Itemized modification records:
= = = =

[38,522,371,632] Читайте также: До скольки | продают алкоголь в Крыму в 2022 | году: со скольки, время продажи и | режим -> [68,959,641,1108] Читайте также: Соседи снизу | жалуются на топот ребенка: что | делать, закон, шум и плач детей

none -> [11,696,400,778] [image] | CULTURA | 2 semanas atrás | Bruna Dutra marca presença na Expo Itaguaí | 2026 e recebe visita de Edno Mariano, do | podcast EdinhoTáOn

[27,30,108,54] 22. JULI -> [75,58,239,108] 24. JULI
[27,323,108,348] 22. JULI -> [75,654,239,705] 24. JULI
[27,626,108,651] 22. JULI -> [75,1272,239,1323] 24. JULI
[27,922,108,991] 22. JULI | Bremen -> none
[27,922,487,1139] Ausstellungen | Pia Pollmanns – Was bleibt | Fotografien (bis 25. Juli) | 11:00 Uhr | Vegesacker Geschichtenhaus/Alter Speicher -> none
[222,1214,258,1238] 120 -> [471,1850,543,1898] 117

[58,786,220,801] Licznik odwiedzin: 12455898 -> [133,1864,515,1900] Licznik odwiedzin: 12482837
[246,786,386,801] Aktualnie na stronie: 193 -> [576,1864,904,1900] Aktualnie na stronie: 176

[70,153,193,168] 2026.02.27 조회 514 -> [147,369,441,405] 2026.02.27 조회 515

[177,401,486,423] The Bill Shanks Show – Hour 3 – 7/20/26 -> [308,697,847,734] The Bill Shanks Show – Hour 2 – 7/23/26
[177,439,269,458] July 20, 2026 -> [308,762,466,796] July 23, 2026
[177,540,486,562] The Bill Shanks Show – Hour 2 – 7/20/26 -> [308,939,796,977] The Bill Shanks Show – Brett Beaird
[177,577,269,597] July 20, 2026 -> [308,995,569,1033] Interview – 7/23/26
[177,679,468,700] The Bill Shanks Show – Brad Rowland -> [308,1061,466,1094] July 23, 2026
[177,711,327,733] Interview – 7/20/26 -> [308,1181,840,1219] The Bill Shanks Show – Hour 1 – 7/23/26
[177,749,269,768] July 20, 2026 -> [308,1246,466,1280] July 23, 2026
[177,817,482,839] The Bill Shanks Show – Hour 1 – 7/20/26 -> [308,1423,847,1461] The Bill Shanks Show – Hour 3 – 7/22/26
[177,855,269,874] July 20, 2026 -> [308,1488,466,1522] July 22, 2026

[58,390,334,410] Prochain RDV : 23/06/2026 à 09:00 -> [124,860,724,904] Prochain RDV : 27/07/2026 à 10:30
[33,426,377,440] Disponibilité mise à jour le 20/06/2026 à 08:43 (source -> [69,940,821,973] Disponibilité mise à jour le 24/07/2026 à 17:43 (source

= = = =

WORK TASK:
Exact reproduction is required. Give the lines of the data from its first line through the line containing "none -> [11,696,400,778]", and no others.

RESULT FOR THIS EXERCISE:
[38,522,371,632] Читайте также: До скольки | продают алкоголь в Крыму в 2022 | году: со скольки, время продажи и | режим -> [68,959,641,1108] Читайте также: Соседи снизу | жалуются на топот ребенка: что | делать, закон, шум и плач детей

none -> [11,696,400,778] [image] | CULTURA | 2 semanas atrás | Bruna Dutra marca presença na Expo Itaguaí | 2026 e recebe visita de Edno Mariano, do | podcast EdinhoTáOn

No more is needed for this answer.